2. Supervised Methods

For disambiguation, machine learning methods make use of sense-annotated corpora to train. These methods assume that the context can provide enough evidence on its own to disambiguate the sense. In these methods, the words knowledge and reasoning are deemed unnecessary. The context is represented as a set of “features” of the words. It includes the information about the surrounding words also. Support vector machine and memory-based learning are the most successful supervised learning approaches to WSD. These methods rely on substantial amount of manually sense-tagged corpora, which is very expensive to create.

3. Semi-supervised Methods

Due to the lack of training corpus, most of the word sense disambiguation algorithms use semi-supervised learning methods. It is because semi-supervised methods use both labelled as well as unlabeled data. These methods require very small amount of annotated text and large amount of plain unannotated text. The technique that is used by semisupervised methods is bootstrapping from seed data.

4. Unsupervised Methods

These methods assume that similar senses occur in similar context. That is why the senses can be induced from text by clustering word occurrences by using some measure of similarity of the context. This task is called word sense induction or discrimination. Unsupervised methods have great potential to overcome the knowledge acquisition bottleneck due to non-dependency on manual efforts.
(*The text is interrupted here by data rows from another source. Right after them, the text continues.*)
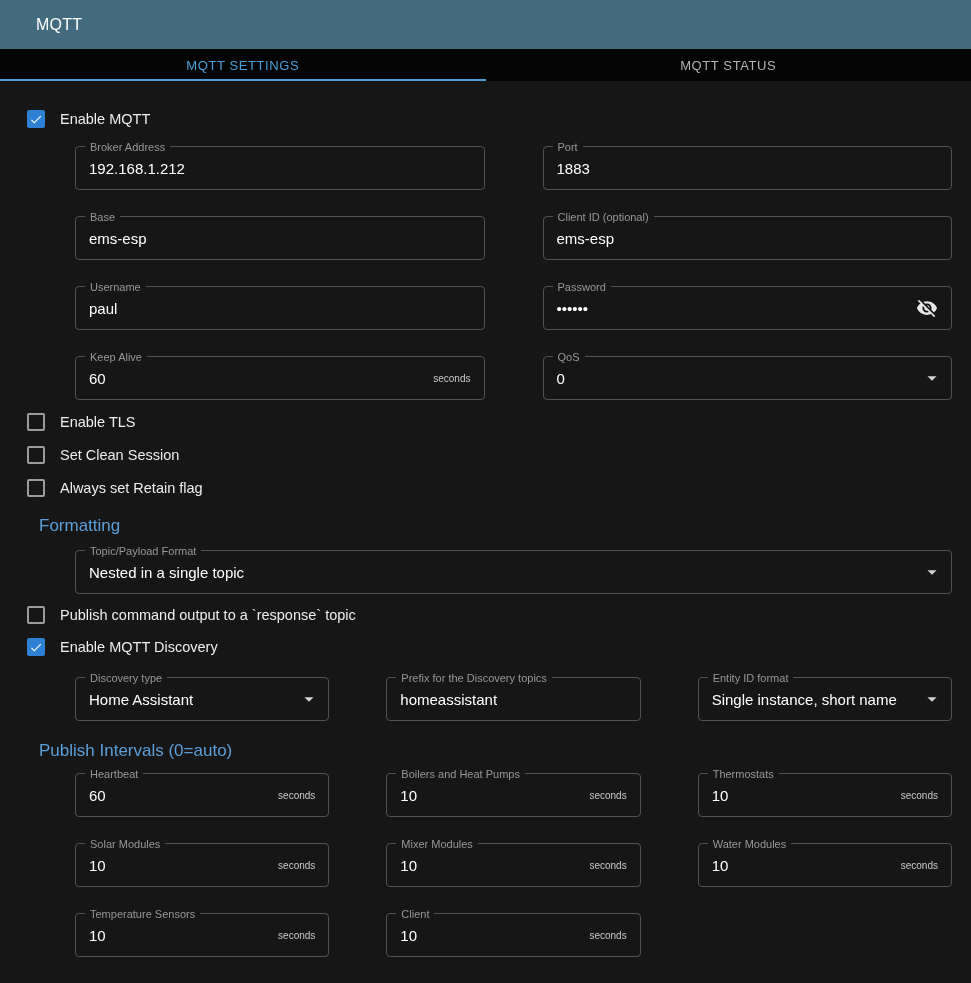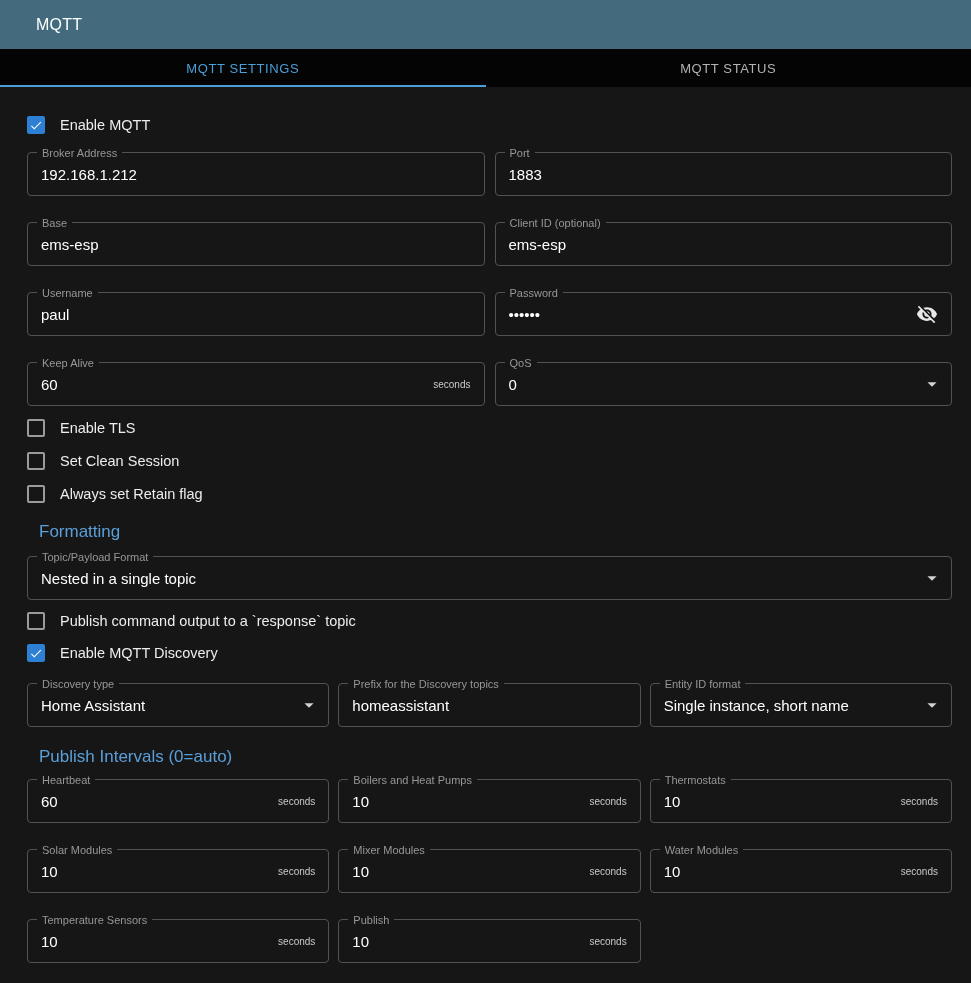--- a/index.html
+++ b/index.html
@@ -15,7 +15,7 @@
     display:flex; align-items:center; padding:0 36px;
   }
   .appbar h1 { margin:0; font-size:16px; font-weight:500; letter-spacing:.2px; color:#fff; }
-  .tabs { height:38px; background:var(--tabbar-bg,#040404); display:flex; }
+  .tabs { height:32px; background:var(--tabbar-bg,#040404); display:flex; }
   .tab {
     flex:1; display:flex; align-items:center; justify-content:center;
     font-size:13px; font-weight:500; letter-spacing:.6px;

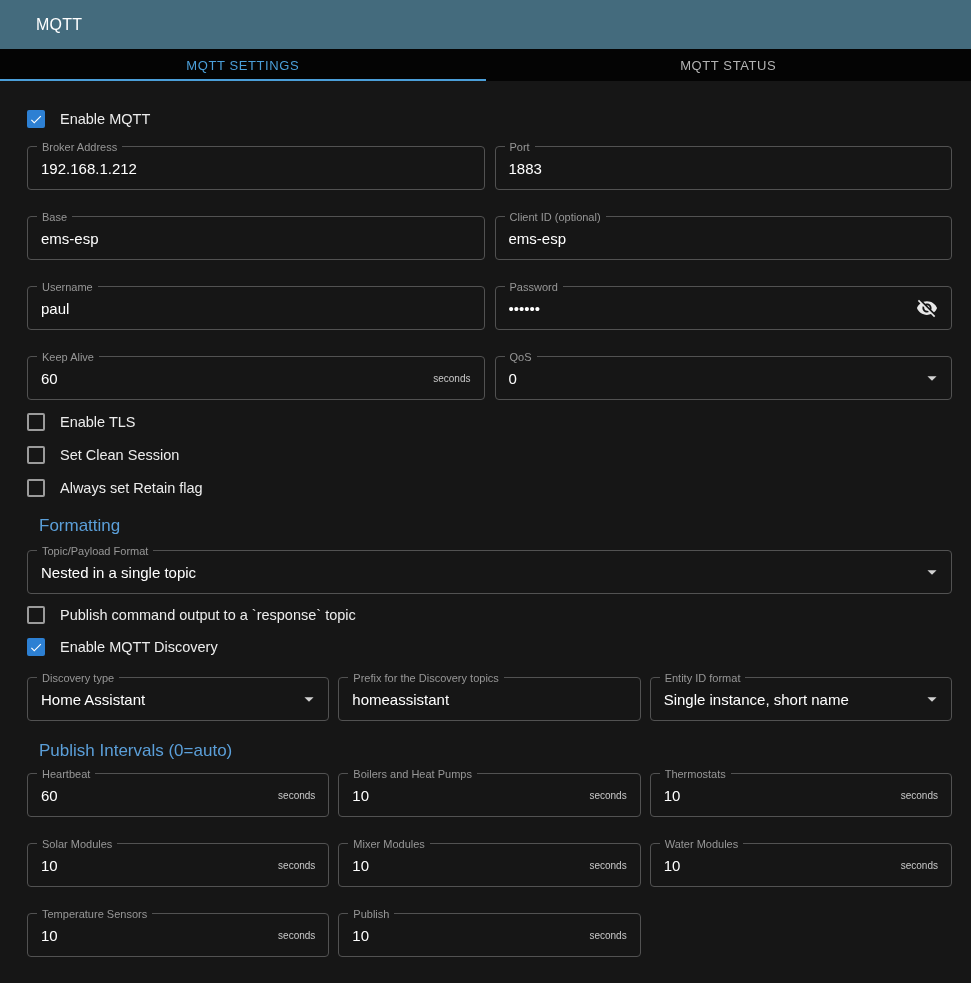--- a/index.html
+++ b/index.html
@@ -50,6 +50,7 @@
     border:1px solid var(--field-border,#525252); border-radius:4px;
     display:flex; align-items:center; padding:1px 13px; cursor:text;
     background:transparent;
+    margin-left:48px;
   }
   .field.select { cursor:pointer; }
   .field-label {

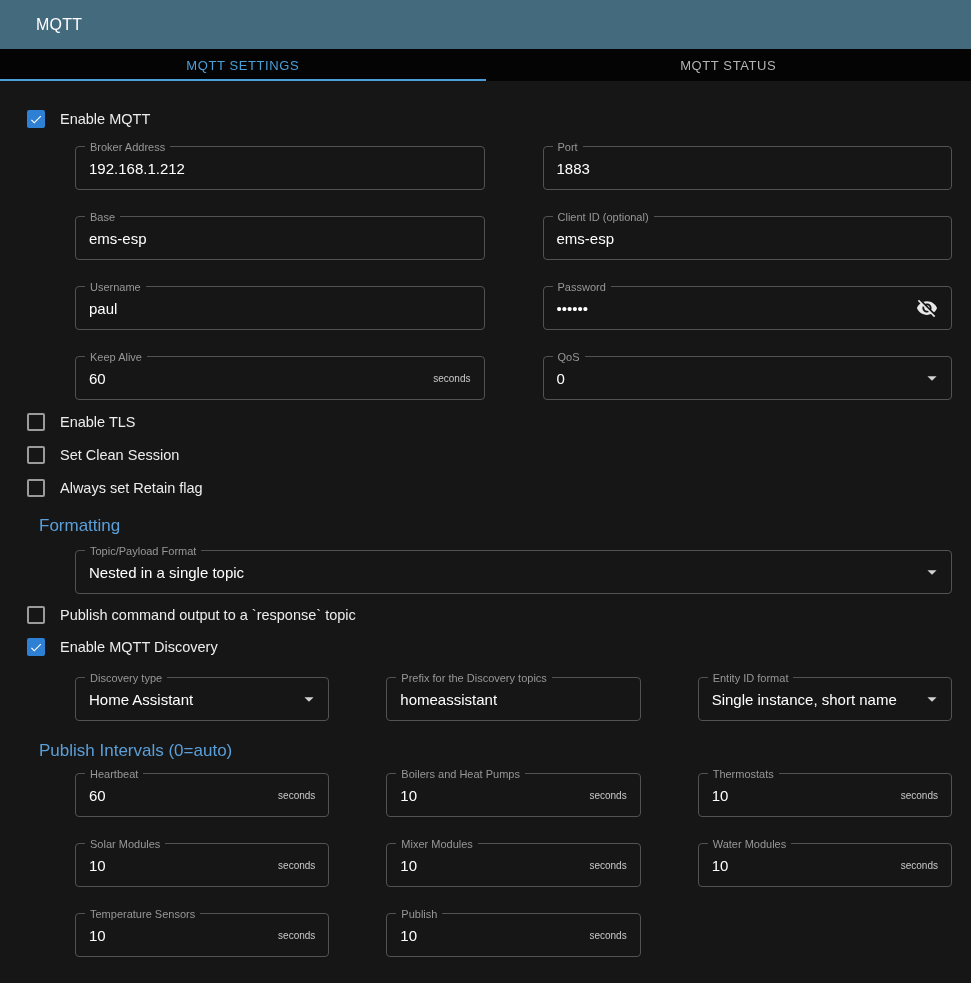--- a/index.html
+++ b/index.html
@@ -250,7 +250,7 @@
       <span class="suffix">seconds</span>
     </div>
     <div class="field">
-      <span class="field-label">Publish</span>
+      <span class="field-label">Client</span>
       <span class="field-value">10</span>
       <span class="suffix">seconds</span>
     </div>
What are the applications of word sense disambiguation?

Applications of word sense disambiguation

Word sense disambiguation has many applications in various text processing and NLP fields.

1. Machine Translation

Machine translation or MT is the most obvious application of WSD. In MT, Lexical choice for the words that have distinct translations for different senses, is done by WSD. The senses in MT are represented as words in the target language. Most of the machine translation systems do not use explicit WSD module.

2. Information Retrieval (IR)

Information retrieval (IR) may be defined as a software program that deals with the organization, storage, retrieval and evaluation of information from document repositories particularly textual information. The system basically assists users in finding the information they required but it does not explicitly return the answers of the questions. WSD is used to resolve the ambiguities of the queries provided to IR system. As like MT, current IR systems do not explicitly use WSD module and they rely on the concept that user would type enough context in the query to only retrieve relevant documents.
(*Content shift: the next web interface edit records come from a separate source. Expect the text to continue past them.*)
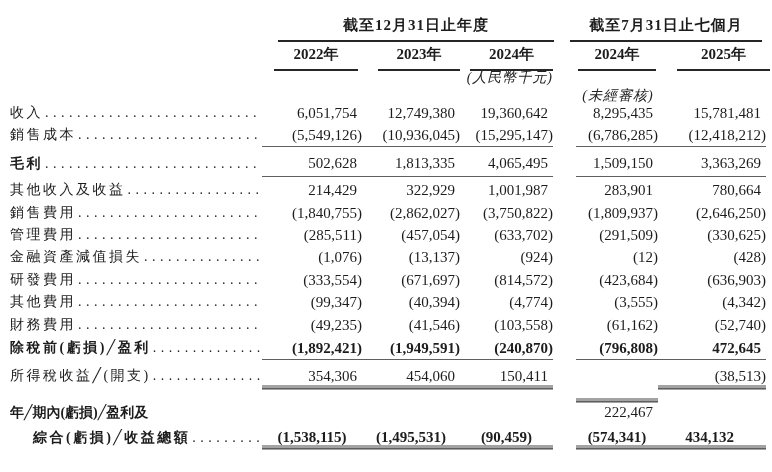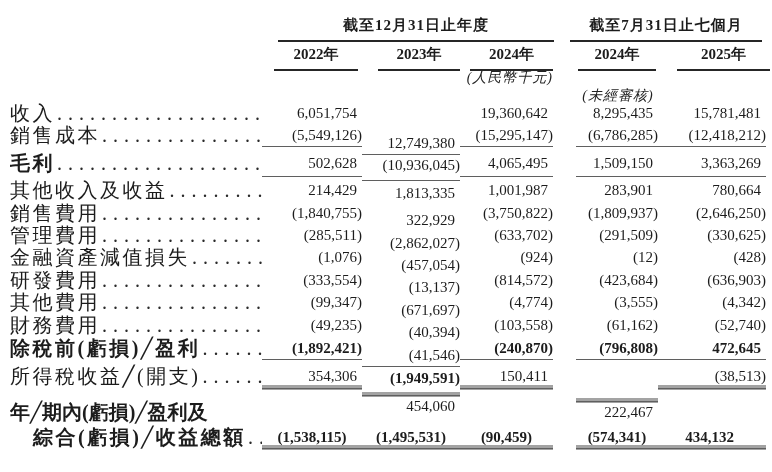--- a/index.html
+++ b/index.html
@@ -46,7 +46,7 @@
   .r-pbt { height:24px; line-height:24px; }
   .r-tax { height:28px; line-height:28px; margin-top:2px; }
   .r-final { height:50px; margin-top:10px; align-items:flex-end; }
-  .lbl { width:252px; display:flex; overflow:hidden; font-size:20px; }
+  .lbl { width:252px; display:flex; overflow:hidden; font-size:14px; }
   .lbl .t { white-space:nowrap; letter-spacing:2.5px; }
   .dots { flex:1; overflow:hidden; white-space:nowrap; letter-spacing:0.5px; padding-left:2px; color:#2a2a2a; }
   .num { position:relative; text-align:right; font-size:15px; white-space:nowrap; }

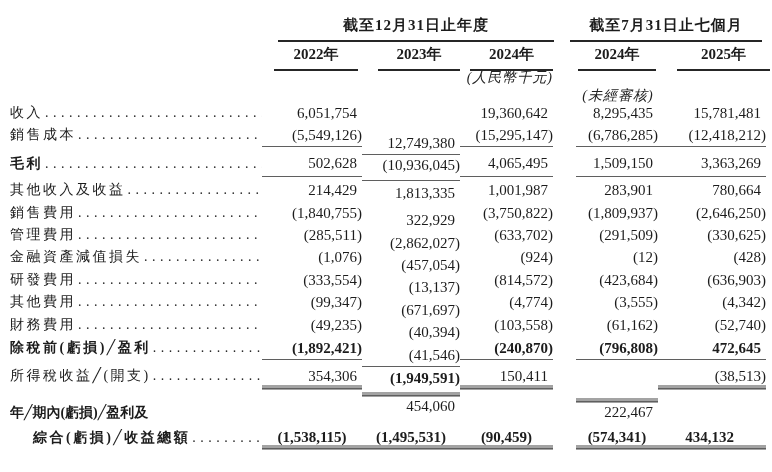--- a/index.html
+++ b/index.html
@@ -50,7 +50,7 @@
   .lbl .t { white-space:nowrap; letter-spacing:2.5px; }
   .dots { flex:1; overflow:hidden; white-space:nowrap; letter-spacing:0.5px; padding-left:2px; color:#2a2a2a; }
   .num { position:relative; text-align:right; font-size:15px; white-space:nowrap; }
-  .c1 { width:100px; } .c2 { width:98px;margin-top:30px; } .c3 { width:93px; }
+  .c1 { width:100px; } .c2 { width:98px; } .c3 { width:93px; }
   .sp { width:23px; } .c4 { width:82px; } .c5 { width:108px; }
   .u1 { border-bottom:1px solid #5f5f5f; }
   .u2 { border-bottom:5px solid #a3a3a3; }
3. Text Mining and Information Extraction (IE)

In most of the applications, WSD is necessary to do accurate analysis of text. For example, WSD helps intelligent gathering system to do flagging of the correct words. For example, medical intelligent system might need flagging of “illegal drugs” rather than “medical drugs”

4. Lexicography

WSD and lexicography can work together in loop because modern lexicography is corpusbased. With lexicography, WSD provides rough empirical sense groupings as well as statistically significant contextual indicators of sense.

What are the challenges in word sense disambiguation?

WSD faces a lot of challenges and problems.

The most common problem is the difference between various dictionaries or text corpus. Different dictionaries have different meanings for words, which makes the sense of the words to be perceived as different. A lot of text information is out there and often it is not possible to process everything properly.

Different applications need different algorithms and that is often a challenge for WSD.

A problem also arises is that words cannot be divided into discrete meanings. Words often have related meanings and this causes a lot of problems.